→ **Problem details**
In the material below, print every line exactly and omit the pictures.

→ **Material to process**
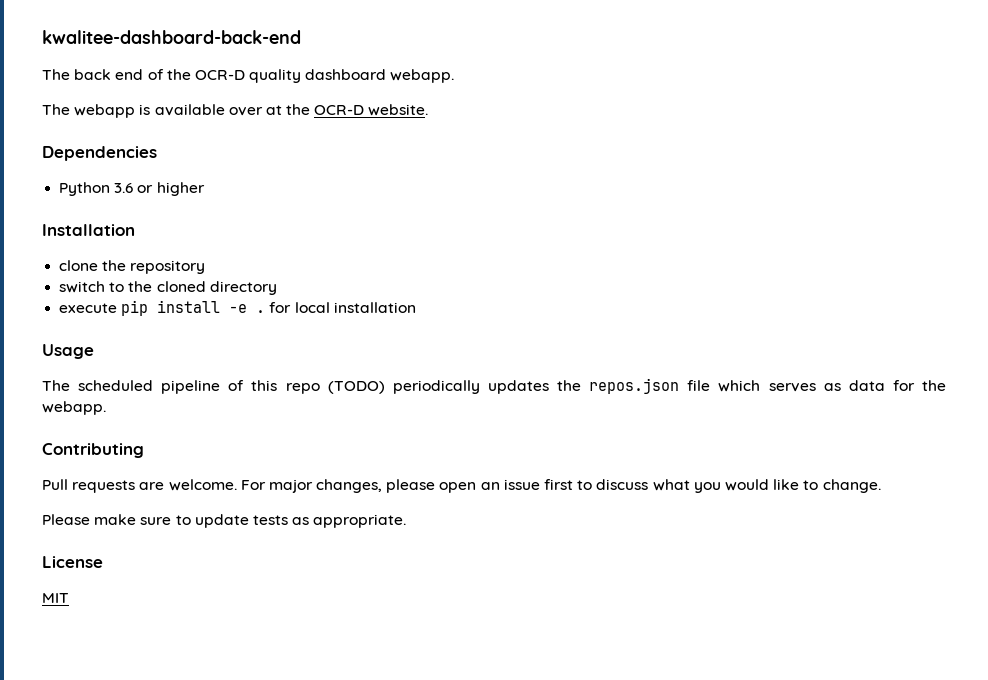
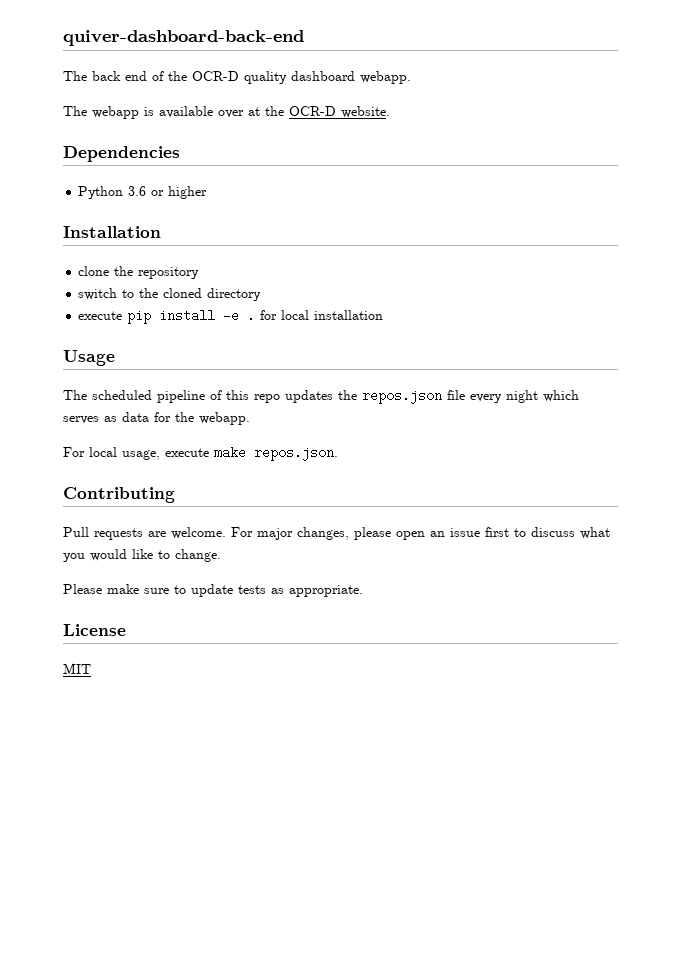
- kwalitee-dashboard-back-end
+ quiver-dashboard-back-end
- The scheduled pipeline of this repo (TODO) periodically updates the repos.json file which serves as data for the webapp.
+ The scheduled pipeline of this repo updates the repos.json file every night which serves as data for the webapp.
+ For local usage, execute make repos.json.

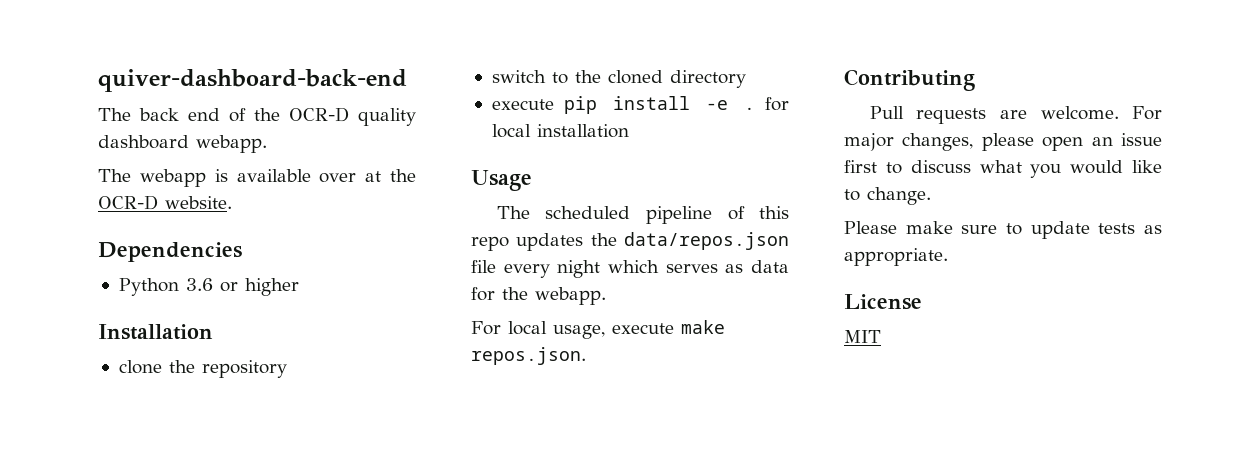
- The scheduled pipeline of this repo updates the repos.json file every night which serves as data for the webapp.
+ The scheduled pipeline of this repo updates the data/repos.json file every night which serves as data for the webapp.

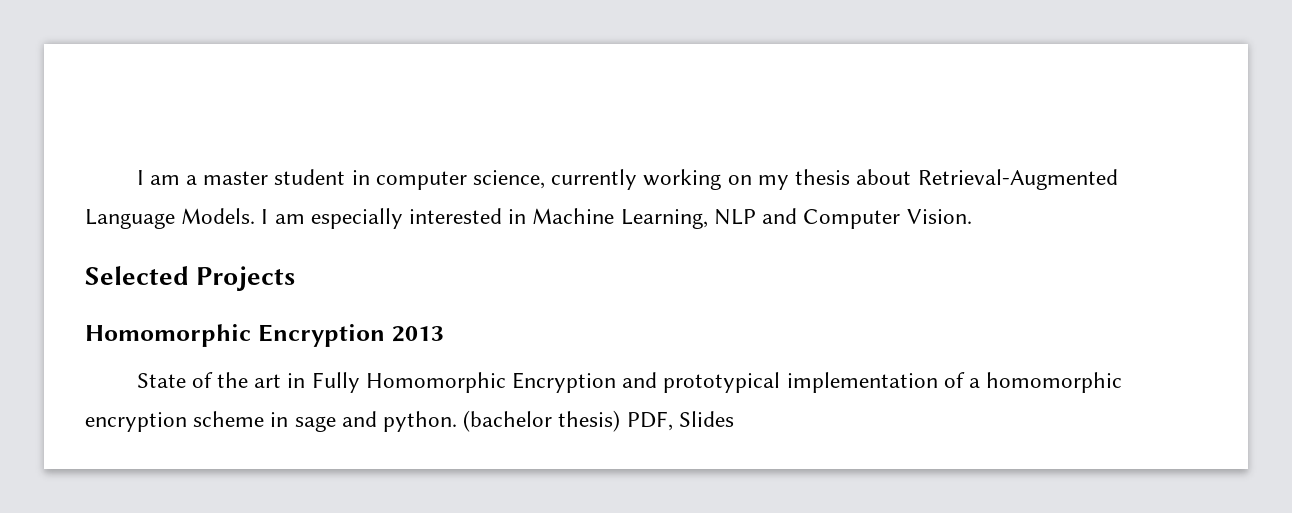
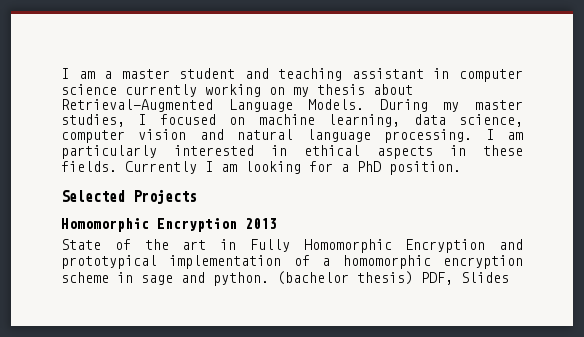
- I am a master student in computer science, currently working on my thesis about Retrieval-Augmented Language Models.
+ I am a master student and teaching assistant in computer science currently working on my thesis about Retrieval-Augmented Language Models.
- I am especially interested in Machine Learning, NLP and Computer Vision.
+ During my master studies, I focused on machine learning, data science, computer vision and natural language processing. I am particularly interested in ethical aspects in these fields. Currently I am looking for a PhD position.

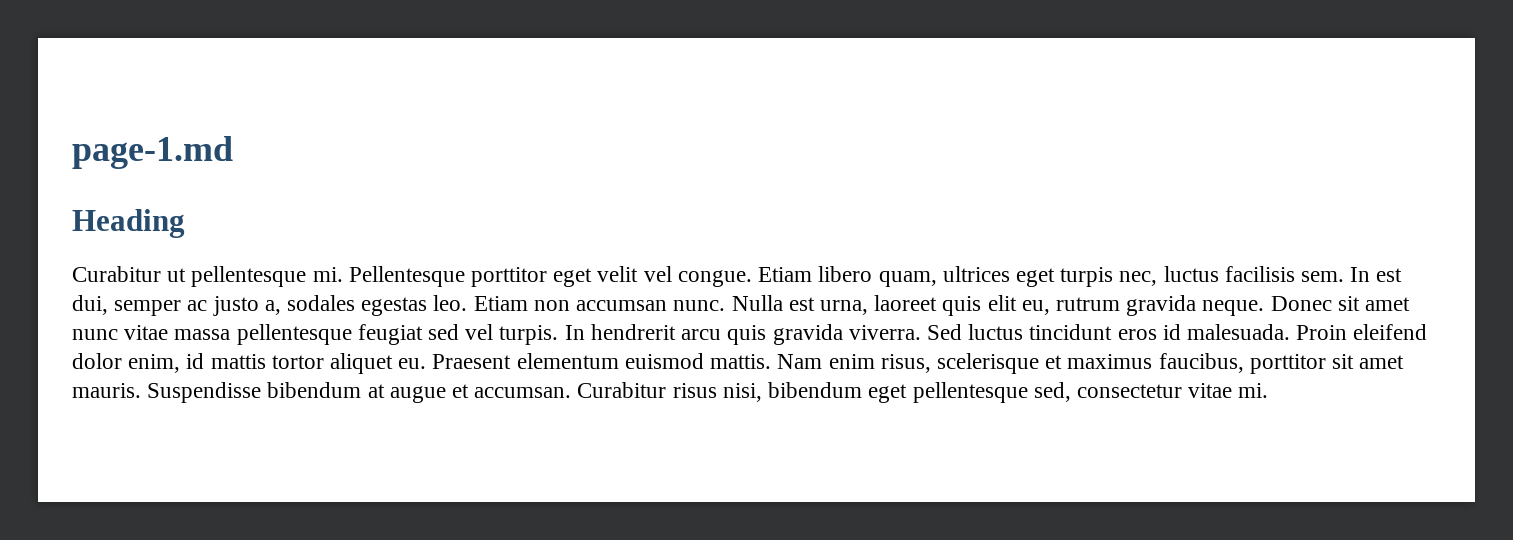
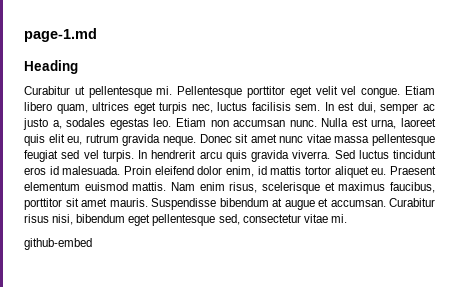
+ github-embed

→ **Answer box**
- kwalitee-dashboard-back-end
+ quiver-dashboard-back-end
- The scheduled pipeline of this repo (TODO) periodically updates the repos.json file which serves as data for the webapp.
+ The scheduled pipeline of this repo updates the repos.json file every night which serves as data for the webapp.
+ For local usage, execute make repos.json.

- The scheduled pipeline of this repo updates the repos.json file every night which serves as data for the webapp.
+ The scheduled pipeline of this repo updates the data/repos.json file every night which serves as data for the webapp.

- I am a master student in computer science, currently working on my thesis about Retrieval-Augmented Language Models.
+ I am a master student and teaching assistant in computer science currently working on my thesis about Retrieval-Augmented Language Models.
- I am especially interested in Machine Learning, NLP and Computer Vision.
+ During my master studies, I focused on machine learning, data science, computer vision and natural language processing. I am particularly interested in ethical aspects in these fields. Currently I am looking for a PhD position.

+ github-embed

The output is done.